_WHAT YOU HAVE TO DO:_ For the data below, give again exactly the lines from the one containing "681 | Sum of" through the one containing "Totals | Sum of vitamin C (mg): 554.3", both ends included, and no others.

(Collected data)
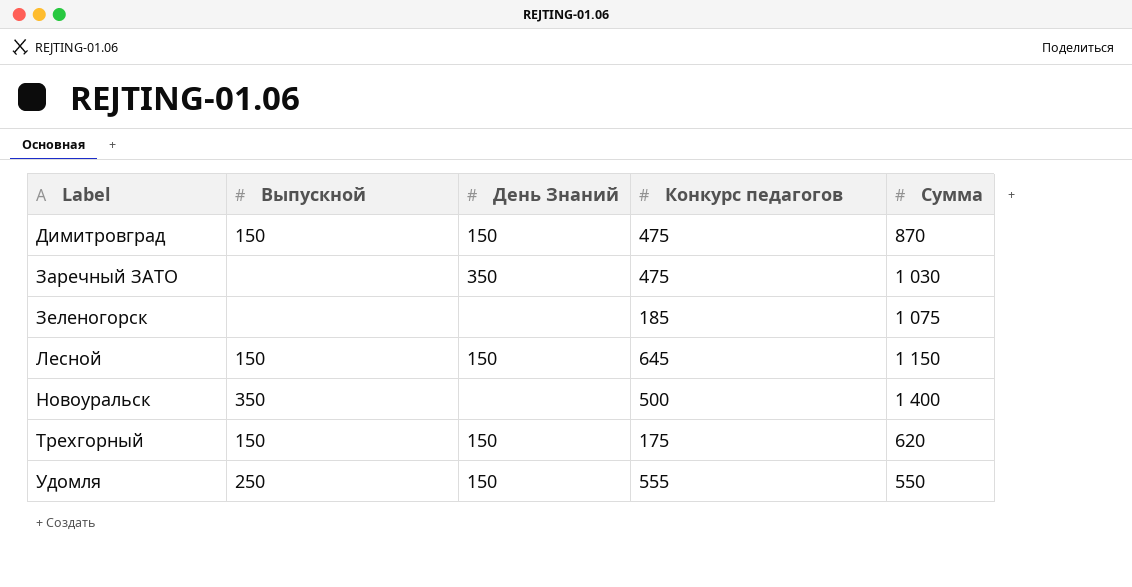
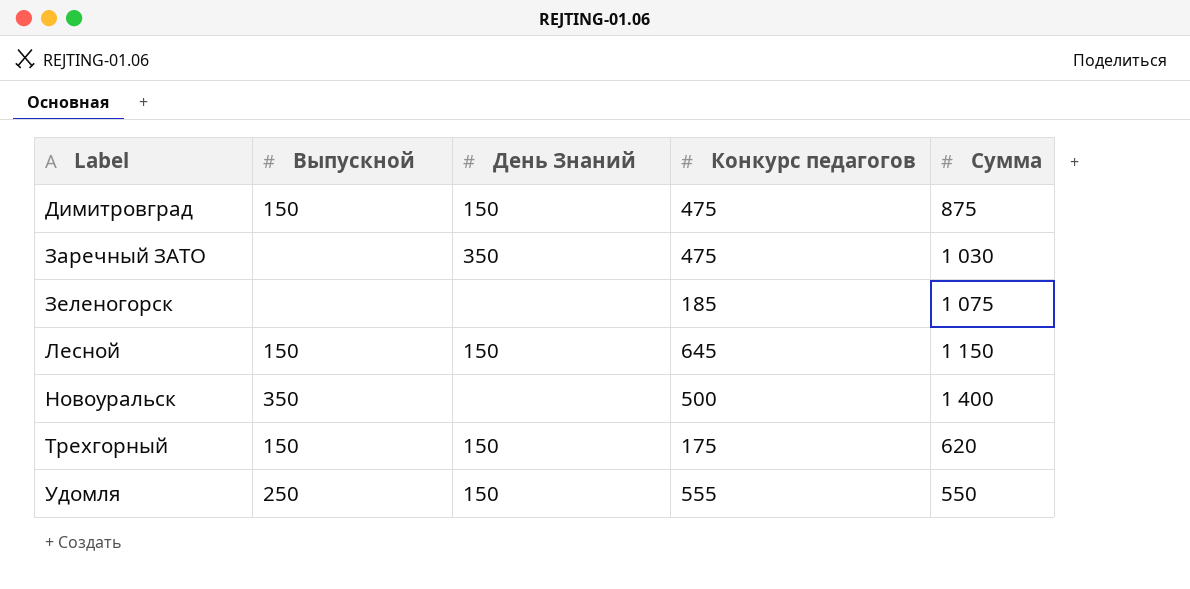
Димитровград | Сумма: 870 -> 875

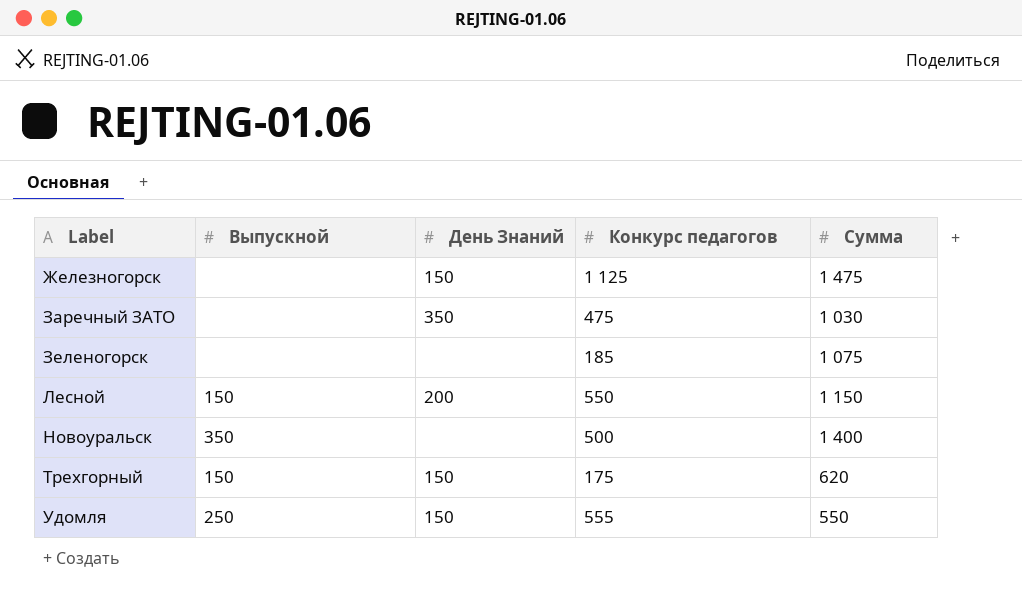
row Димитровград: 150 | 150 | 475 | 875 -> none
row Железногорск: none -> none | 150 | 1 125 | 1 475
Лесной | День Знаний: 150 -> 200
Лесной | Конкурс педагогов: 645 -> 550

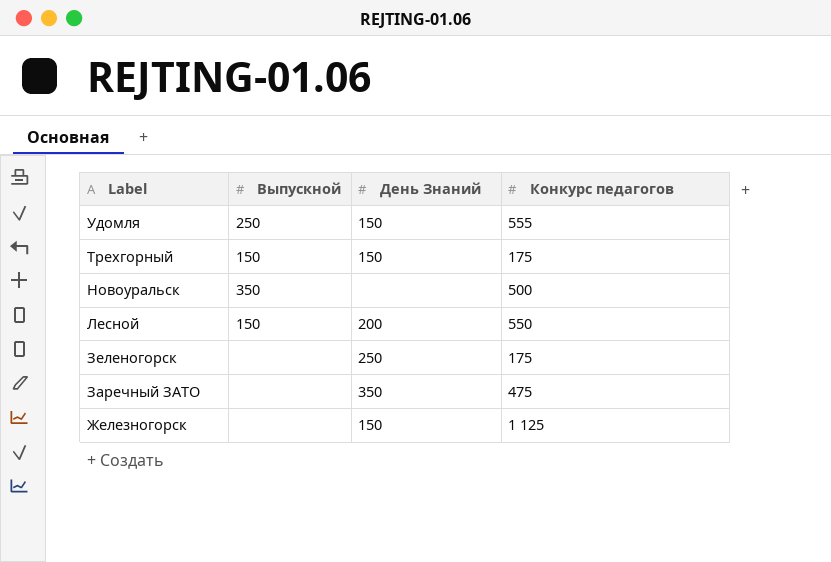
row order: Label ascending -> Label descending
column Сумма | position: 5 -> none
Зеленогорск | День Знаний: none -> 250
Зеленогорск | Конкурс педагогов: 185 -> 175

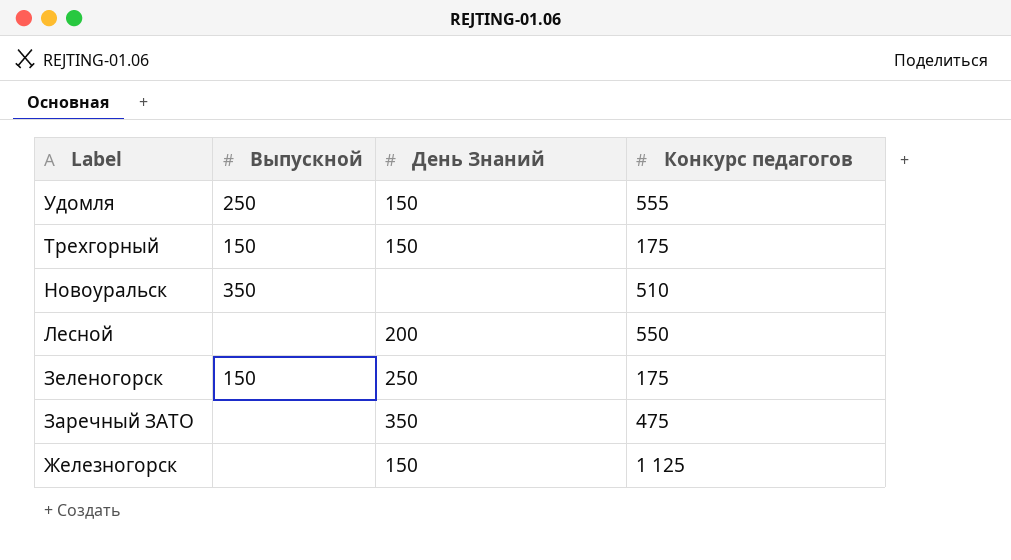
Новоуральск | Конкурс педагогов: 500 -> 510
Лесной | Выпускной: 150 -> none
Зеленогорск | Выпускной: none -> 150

* * *

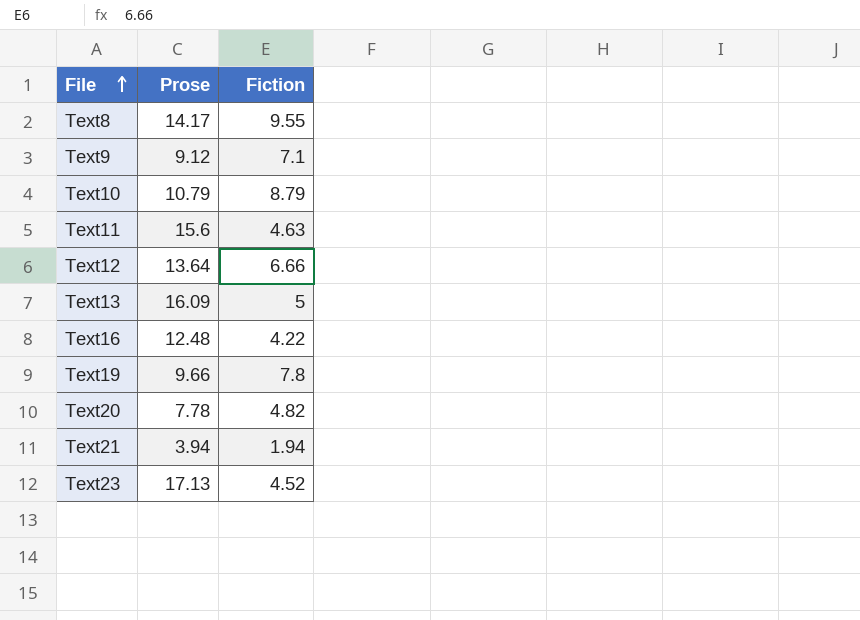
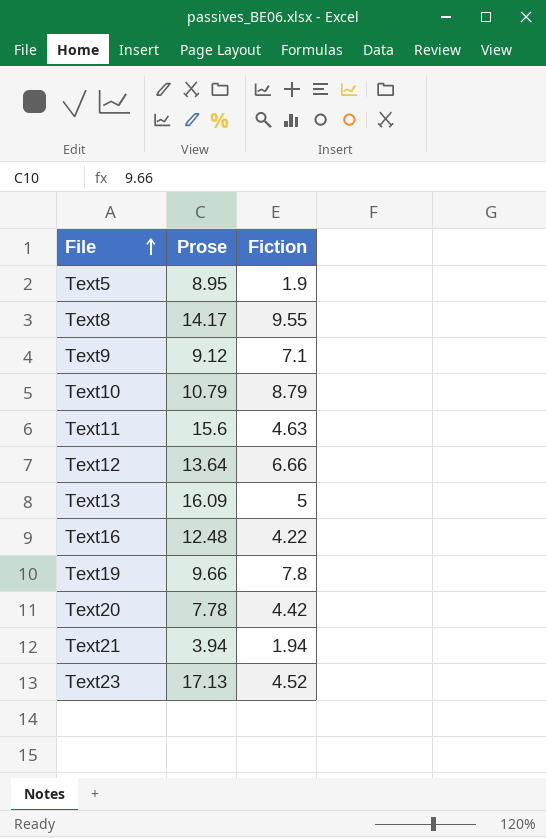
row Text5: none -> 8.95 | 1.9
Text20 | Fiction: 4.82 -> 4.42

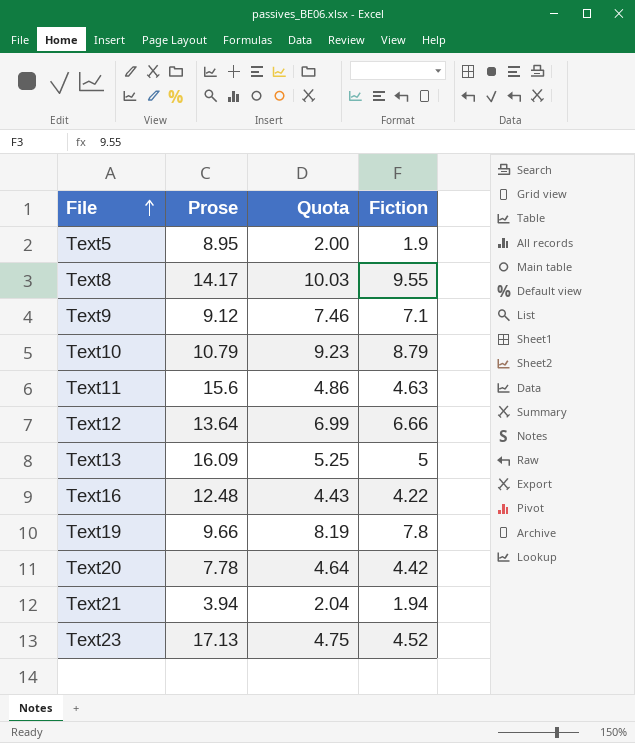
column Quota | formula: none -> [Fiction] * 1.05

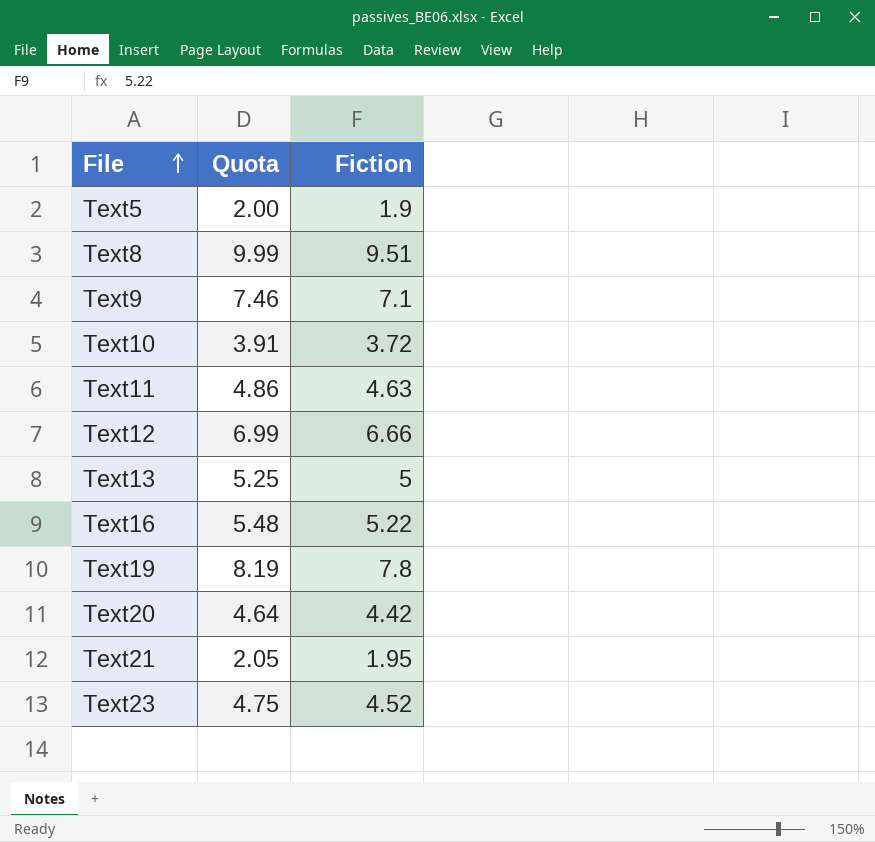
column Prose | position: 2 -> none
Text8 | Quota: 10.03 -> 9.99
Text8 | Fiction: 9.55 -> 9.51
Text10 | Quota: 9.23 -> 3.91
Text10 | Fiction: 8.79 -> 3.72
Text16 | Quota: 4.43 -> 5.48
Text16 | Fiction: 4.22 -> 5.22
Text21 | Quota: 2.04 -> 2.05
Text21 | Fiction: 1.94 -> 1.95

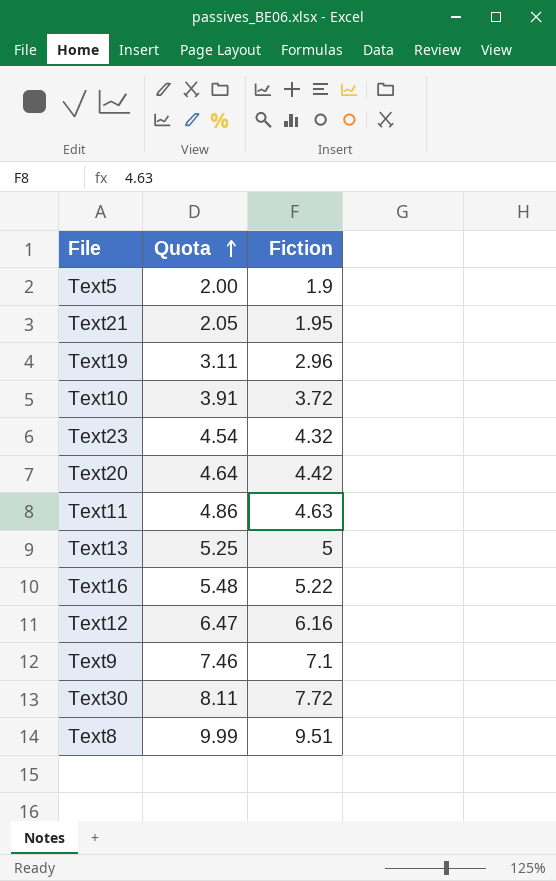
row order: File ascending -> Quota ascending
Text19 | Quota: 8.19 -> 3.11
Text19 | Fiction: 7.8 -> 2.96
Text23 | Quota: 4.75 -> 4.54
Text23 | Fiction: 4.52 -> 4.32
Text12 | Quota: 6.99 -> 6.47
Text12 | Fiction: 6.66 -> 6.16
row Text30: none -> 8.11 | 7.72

...

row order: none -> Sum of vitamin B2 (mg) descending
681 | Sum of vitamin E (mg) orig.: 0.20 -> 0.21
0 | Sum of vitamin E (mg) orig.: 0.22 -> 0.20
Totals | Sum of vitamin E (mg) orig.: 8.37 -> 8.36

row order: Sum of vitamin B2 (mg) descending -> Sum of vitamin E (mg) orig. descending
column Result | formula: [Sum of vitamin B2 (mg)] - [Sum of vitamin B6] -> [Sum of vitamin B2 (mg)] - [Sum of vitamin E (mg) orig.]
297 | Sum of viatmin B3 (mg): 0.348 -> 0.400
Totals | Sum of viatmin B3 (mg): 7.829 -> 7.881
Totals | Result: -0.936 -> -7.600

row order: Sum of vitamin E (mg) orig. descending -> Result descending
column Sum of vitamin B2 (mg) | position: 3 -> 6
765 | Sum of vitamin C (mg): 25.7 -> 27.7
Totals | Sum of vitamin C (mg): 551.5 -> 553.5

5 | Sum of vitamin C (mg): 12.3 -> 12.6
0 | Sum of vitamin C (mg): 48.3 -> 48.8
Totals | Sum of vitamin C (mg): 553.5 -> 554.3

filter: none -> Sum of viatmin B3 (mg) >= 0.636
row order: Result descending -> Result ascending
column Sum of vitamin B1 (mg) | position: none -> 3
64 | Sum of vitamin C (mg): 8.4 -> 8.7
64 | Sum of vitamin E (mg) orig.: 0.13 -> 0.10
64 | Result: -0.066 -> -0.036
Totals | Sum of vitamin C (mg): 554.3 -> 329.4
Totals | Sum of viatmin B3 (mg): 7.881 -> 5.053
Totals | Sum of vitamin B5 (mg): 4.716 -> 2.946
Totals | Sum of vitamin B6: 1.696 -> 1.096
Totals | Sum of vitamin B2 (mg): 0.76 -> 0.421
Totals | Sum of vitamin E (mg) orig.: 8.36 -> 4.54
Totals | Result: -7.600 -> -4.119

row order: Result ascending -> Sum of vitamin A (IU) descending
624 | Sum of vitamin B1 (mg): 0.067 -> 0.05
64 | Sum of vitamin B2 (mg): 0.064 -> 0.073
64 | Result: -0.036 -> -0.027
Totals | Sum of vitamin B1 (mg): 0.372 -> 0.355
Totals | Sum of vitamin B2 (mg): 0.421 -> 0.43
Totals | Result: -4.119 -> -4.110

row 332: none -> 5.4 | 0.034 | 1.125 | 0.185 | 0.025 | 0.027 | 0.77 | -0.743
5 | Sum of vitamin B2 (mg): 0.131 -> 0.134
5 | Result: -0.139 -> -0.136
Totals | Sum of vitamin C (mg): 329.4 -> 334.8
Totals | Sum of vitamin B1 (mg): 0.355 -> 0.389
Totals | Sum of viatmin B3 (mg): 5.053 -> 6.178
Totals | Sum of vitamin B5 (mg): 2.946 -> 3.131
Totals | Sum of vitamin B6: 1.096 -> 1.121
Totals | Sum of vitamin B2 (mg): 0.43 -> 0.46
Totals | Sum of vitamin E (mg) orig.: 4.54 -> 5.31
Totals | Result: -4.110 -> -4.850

_ANSWER FOR THE TASK:_
681 | Sum of vitamin E (mg) orig.: 0.20 -> 0.21
0 | Sum of vitamin E (mg) orig.: 0.22 -> 0.20
Totals | Sum of vitamin E (mg) orig.: 8.37 -> 8.36

row order: Sum of vitamin B2 (mg) descending -> Sum of vitamin E (mg) orig. descending
column Result | formula: [Sum of vitamin B2 (mg)] - [Sum of vitamin B6] -> [Sum of vitamin B2 (mg)] - [Sum of vitamin E (mg) orig.]
297 | Sum of viatmin B3 (mg): 0.348 -> 0.400
Totals | Sum of viatmin B3 (mg): 7.829 -> 7.881
Totals | Result: -0.936 -> -7.600

row order: Sum of vitamin E (mg) orig. descending -> Result descending
column Sum of vitamin B2 (mg) | position: 3 -> 6
765 | Sum of vitamin C (mg): 25.7 -> 27.7
Totals | Sum of vitamin C (mg): 551.5 -> 553.5

5 | Sum of vitamin C (mg): 12.3 -> 12.6
0 | Sum of vitamin C (mg): 48.3 -> 48.8
Totals | Sum of vitamin C (mg): 553.5 -> 554.3

filter: none -> Sum of viatmin B3 (mg) >= 0.636
row order: Result descending -> Result ascending
column Sum of vitamin B1 (mg) | position: none -> 3
64 | Sum of vitamin C (mg): 8.4 -> 8.7
64 | Sum of vitamin E (mg) orig.: 0.13 -> 0.10
64 | Result: -0.066 -> -0.036
Totals | Sum of vitamin C (mg): 554.3 -> 329.4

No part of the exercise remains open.